Pastors are usually not free with their time or energy to invest in something else. Their focus is on making this particular thing work, and it usually requires the church to be not only their job but also their hobby/service to the world.
It is tough. If we make it impossible for our pastor to find outside friendships because we expect them to be at everything, especially things happening on Saturdays when the rest of the professional world is largely “off,” then we’re setting them up for burn out and churn out.
Pastors have to have space and time to cultivate relationships outside of the parish. The parish is not enough for them…will not be enough for them.
2. With all of the above being said, pastors also have to be honest about their role in the lives of people: they are the container of both promise and problem, the dead-end for words that can’t be spoken in other places and to other people, the scapegoat for troubled people’s troubles and the savior for other people desperately seeking something to save them in the world (and this last one is, of course, not a good thing…but it is a reality nonetheless).
In short: the way the pastor is seen in the profession, used in the profession, and abused in the profession will, naturally, lead to a certain amount of loneliness…and unless this is somehow embraced by them it will gnaw at the pastor and eat them up.
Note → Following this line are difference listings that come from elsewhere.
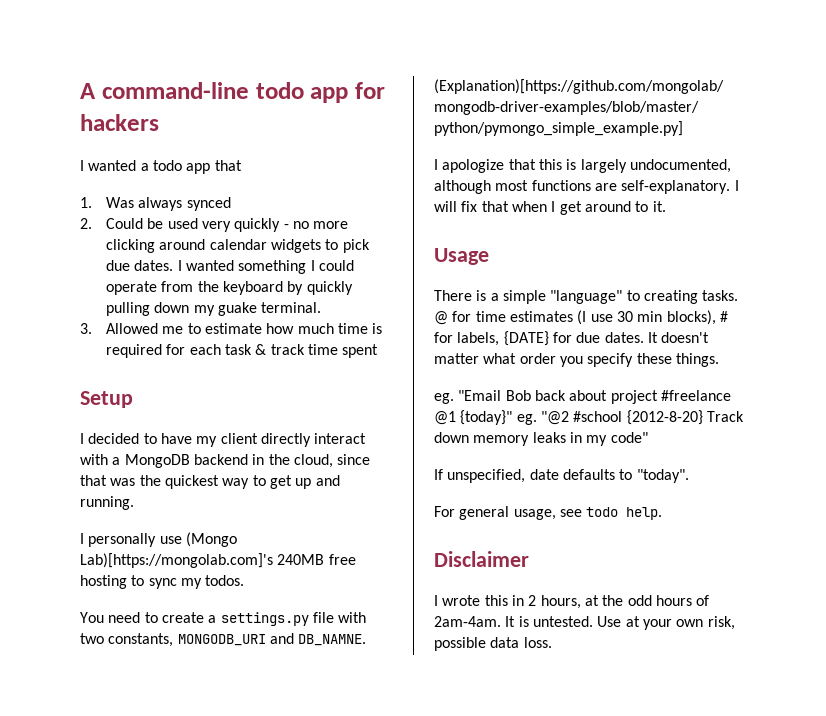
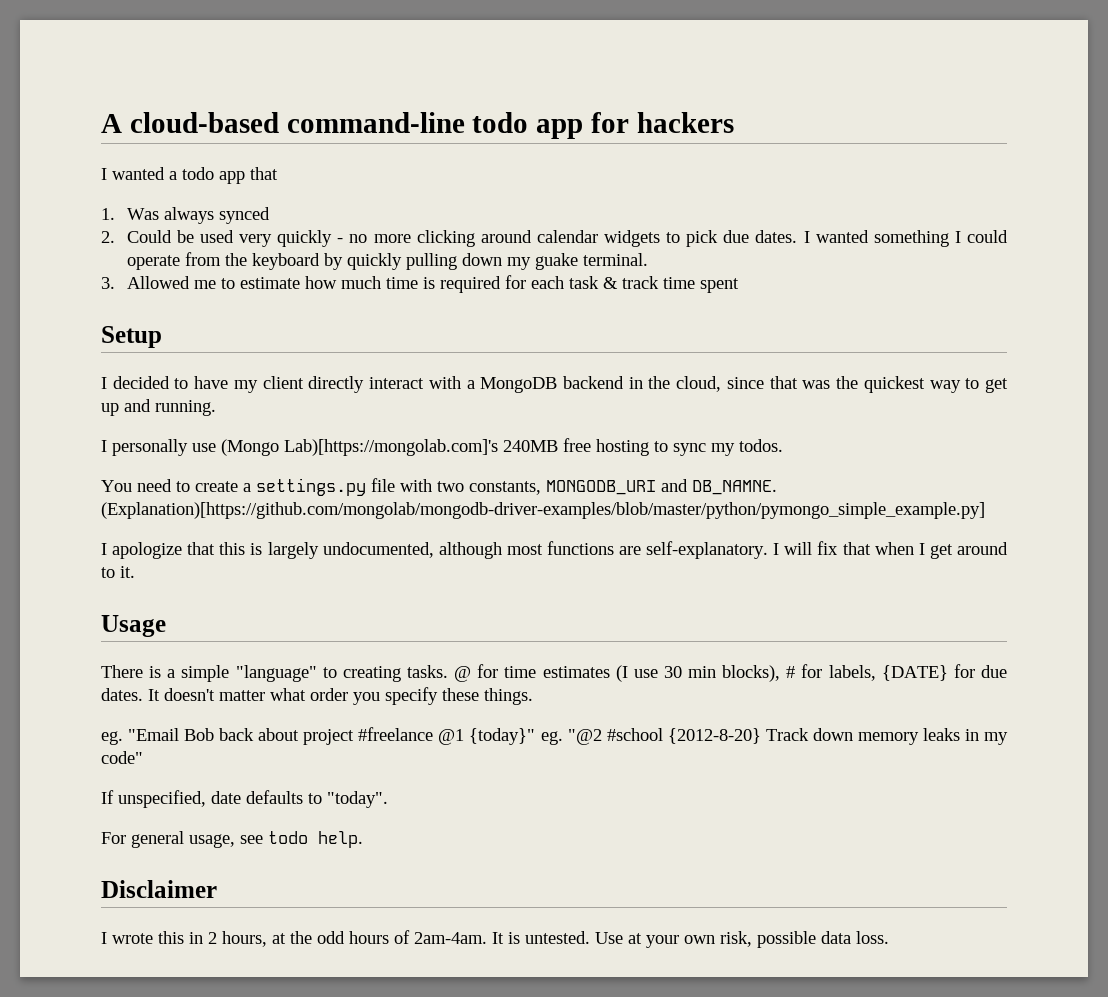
- A command-line todo app for hackers
+ A cloud-based command-line todo app for hackers

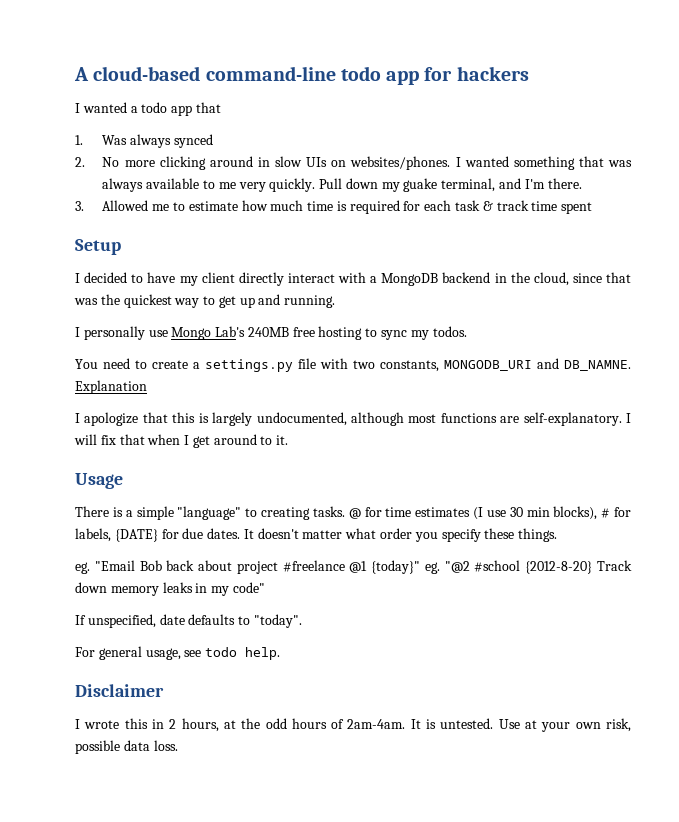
- 2. Could be used very quickly - no more clicking around calendar widgets to pick due dates. I wanted something I could operate from the keyboard by quickly pulling down my guake terminal.
+ 2. No more clicking around in slow UIs on websites/phones. I wanted something that was always available to me very quickly. Pull down my guake terminal, and I'm there.
- I personally use (Mongo Lab)[https://mongolab.com]'s 240MB free hosting to sync my todos.
+ I personally use Mongo Lab's 240MB free hosting to sync my todos.
- (Explanation)[https://github.com/mongolab/mongodb-driver-examples/blob/master/python/pymongo_simple_example.py]
+ Explanation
And we need not embrace it like a cross to bear, or as something that sets us apart or special or as an object of pity. Please…as if anyone should seek pity. And let me be clear: we need not embrace abuse. Guard your heart and your mind and, yes, your relationships against the wayward person who sees you as the convenient dumping ground for all of their own insecurities and psycho-social issues.
That’s not what I mean.
What I mean is that it should be embraced kind of like your ordination vows, even the difficult ones, are embraced. In fact, one of the vows we take in the Lutheran Church is not to give illusory hope to others. Perhaps we, ourselves, need to take that to heart, too.
Illusory hope in this work would be to expect that this profession will provide you with friends. Your friendship needs will not be met here, even if you seek it out…it will disappoint you.
Embrace it like you embrace the shadow part of your life: you swing punches at it even though you know it’ll always be there.
Wide-eyed, without apology, let us say that a certain amount of loneliness is just a part of this whole gig.
A pastor must do what they must to make sure that it doesn’t take more of a share than it’s supposed to.
Beautifully written, Tim…
I appreciate your insights and reflections,Tim. One image that comes to mind is how many of us combat feeling lonely by getting out and spending more time with more people. But then I wonder if maybe what pastors need more of is solitude — a safe container in which to practice listening through reading and journalling, praying and meditating, drawing and painting and sculpting, talking with a spiritual director/mentor/colleague — whatever enables us to touch that part of ourselves that needs to be touched so that it can be heard.
A question that emerges is, “What do I gain by having friends in the church if I am serving as pastor?” A deep dive into that sort of question takes me to swinging at my shadow — of not feeling loved enough, of wanting to please others in hopes that that will ensure their friendliness and support, fear of being alone (again). More often than not, it is only through falling and failing that I will begin to ask these difficult, poignant questions. And for those of us who struggle to suffer our own foolishness in public, such fallings and failings can be devastating — so much so that we will do all that we can to avoid the public humiliation with such behavior as finger-pointing, isolating, and arguing. Furthering our feeling lonely.